In Tour — 21 marzo 2021 20:00

GRUFF RHYS

Il poliedrico cantautore gallese GRUFF RHYS,
già membro dei Super Furry Animals e Neon Neon,
arriva in Italia con il nuovo lavoro “SEEKING NEW GODS”,
pubblicato lo scorso 21 maggio 2021 via Rough Trade Records.

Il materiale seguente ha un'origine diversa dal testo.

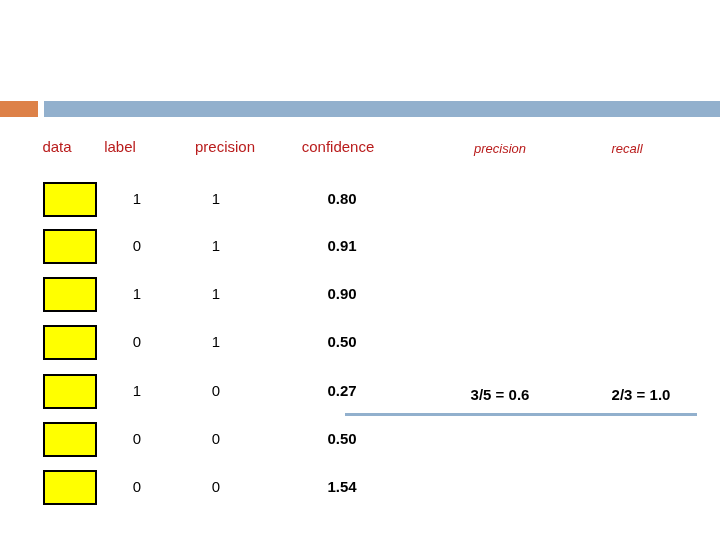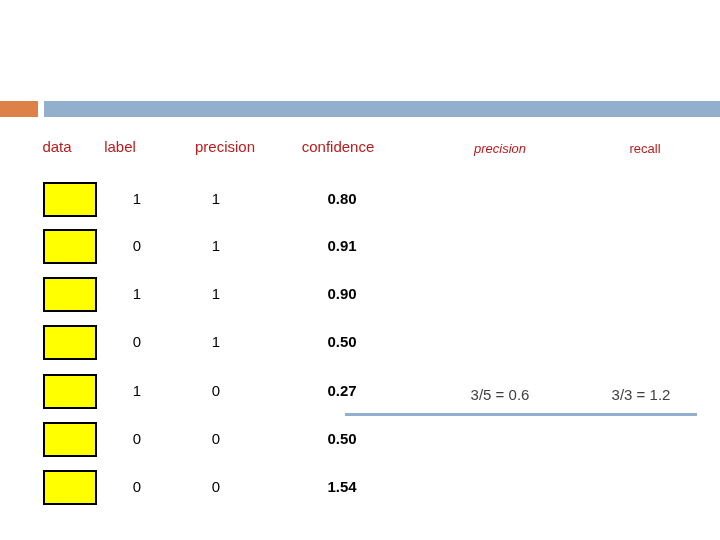--- a/index.html
+++ b/index.html
@@ -95,7 +95,7 @@
   #hdr-predicted  { left: 225px; }
   #hdr-confidence { left: 338px; }
   #hdr-precision  { left: 500px; font-style: italic; }
-  #hdr-recall     { left: 645px; }
+  #hdr-recall     { left: 627px; font-style: italic; }
 
   .data-row {
     position: absolute;

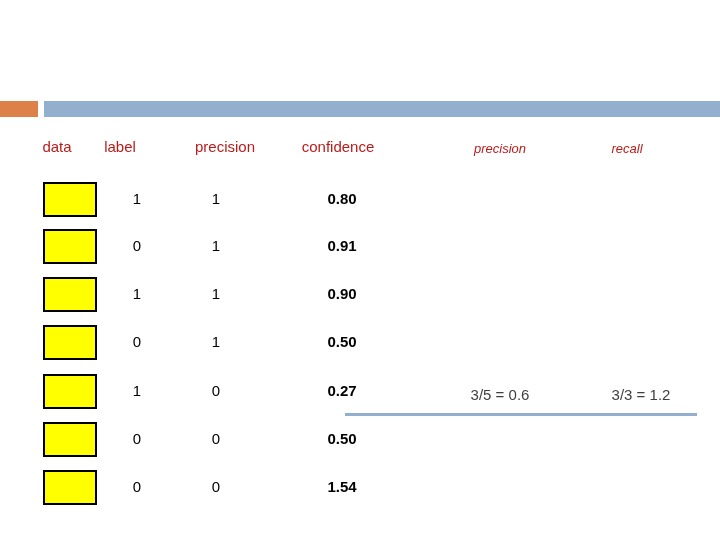--- a/index.html
+++ b/index.html
@@ -137,8 +137,8 @@
     height: 22px;
     line-height: 22px;
     font-size: 15px;
-    font-weight: normal;
-    color: #404040;
+    font-weight: bold;
+    color: #000000;
     white-space: nowrap;
     text-align: left;
     transform: translateX(-50%);

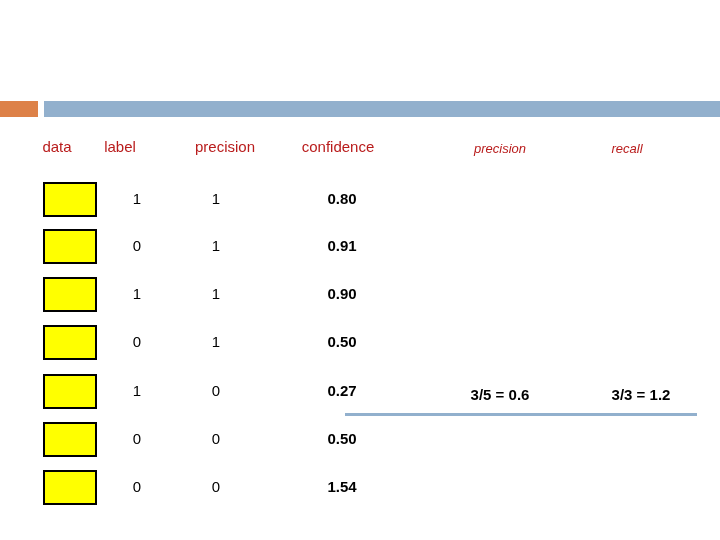--- a/index.html
+++ b/index.html
@@ -225,7 +225,7 @@
     </div>
 
     <div class="annotation" id="annotation-precision">3/5 = 0.6</div>
-    <div class="annotation" id="annotation-recall">3/3 = 1.2</div>
+    <div class="annotation" id="annotation-recall">2/3 = 1.0</div>
 
     <div id="threshold-line"></div>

A due anni di distanza dagli ottimi riscontri di “Pang!
Seeking New Gods” è il suo settimo album in studio ed è stato registrato
dopo l’ultimo tour in USA e mixato a L.A. con il celebre produttore Mario Caldato (Beastie Boys).
“Loan Your Loneliness”: https://youtu.be/nr3HnNMS1Cw
Mausoleum Of My Former Self“: https://youtu.be/uBWtjXHjD7M
e “Can’t Carry On“: https://youtu.be/BGCOztNcB3w
sono i singoli condivisi.

VENERDÌ 11 MARZO 2022
BOLOGNA, COVO

www.covoclub.it
Viale Zagabria, 1, 40127 BO
Biglietto: 16,00€ + d.p.
Prevendite disponibili su www.ticketmaster.it e www.boxerticket.it

Nato nel 1970 in Galles, Gruffydd Maredudd Bowen alias Gruff Rhys ha iniziato a suonare la chitarra con il fratello mancino imparando, essendo lui destrorso, a suonare lo strumento con entrambe le mani. Ha preso parte a diverse formazioni musicali, dal 1988 al 1993 è stato frontman degli Ffa Coffi Pawb, con i quali ha inciso tre album. Nel 1993 ha fondato i Super Furry Animals ottenendo collaborazioni con artisti del calibro di Paul McCartney e John Cale.
Nel 2005 inizia la sua carriera da solista. Pubblica, in lingua gallese, “Yr Atal Genhedlaeth”, e, due anni dopo, “Candylion”, Ep che, questa volta, annovera diversi brani in inglese e spagnolo.
Nel corso della sua carriera Gruff Rhys ha avuto modo di collaborare con diversi gruppi e artisti tra cui Mogwai, Danger Mouse, Goldie Lookin Chain e Simian Mobile Disco. Nel 2009 collabora anche con i Gorillaz e De La Soul per una traccia dell’album “Plastic Beach”.
A maggio 2021 pubblica la sua nuova avventura, un nuovo album da solista, “Seeking New Gods”.
L’idea iniziale dell’album nasce dalla biografia di una montagna, il Monte Paektu (un vulcano attivo nell’est Asia) ma durante la scrittura, i  testi di Gruff iniziarono a concentrarsi sull’incredibile durata della vita di una montagna e sulle caratteristiche che tramutano le montagne in figure mitologiche. Di conseguenza, sia le canzoni che la montagna sono diventate via via più personali.
“L’album parla delle persone e delle civiltà e degli spazi che le persone abitano in periodi di tempo. Le persone vanno e vengono, ma la geologia rimane inalterata e cambia più lentamente. Penso che riguardi la memoria e il tempo. È ancora la biografia di una montagna, ma ora è il Monte Paektu della mente. Non imparerai molto sulla vera montagna ascoltando questo disco ma spero che sentirai qualcosa”.
Il primo singolo condiviso è “Loan Your Loneliness”, che arriva accompagnato da un video di cui Gruff dice: “Il bianco e nero l’ha reso molto più nitido ed elegante (in mancanza di parole migliori – non so che stile sia!) come uno spettacolo pop giapponese anni 60 o qualcosa del genere! Abbiamo aggiunto uno strato di nuvole per aggiungere un po’ di colore e per integrare l’estetica della copertina nel video. Il colore era sempre più forte alla fine – non mi piacciono particolarmente i dinosauri marroni scivolosi ma amo i mammut e l’aurora boreale… quindi l’abbiamo riportato al colore sul finale – la narrazione è che un chitarrista solista accidentalmente ha inventato la TV a colori con pura esuberanza!”.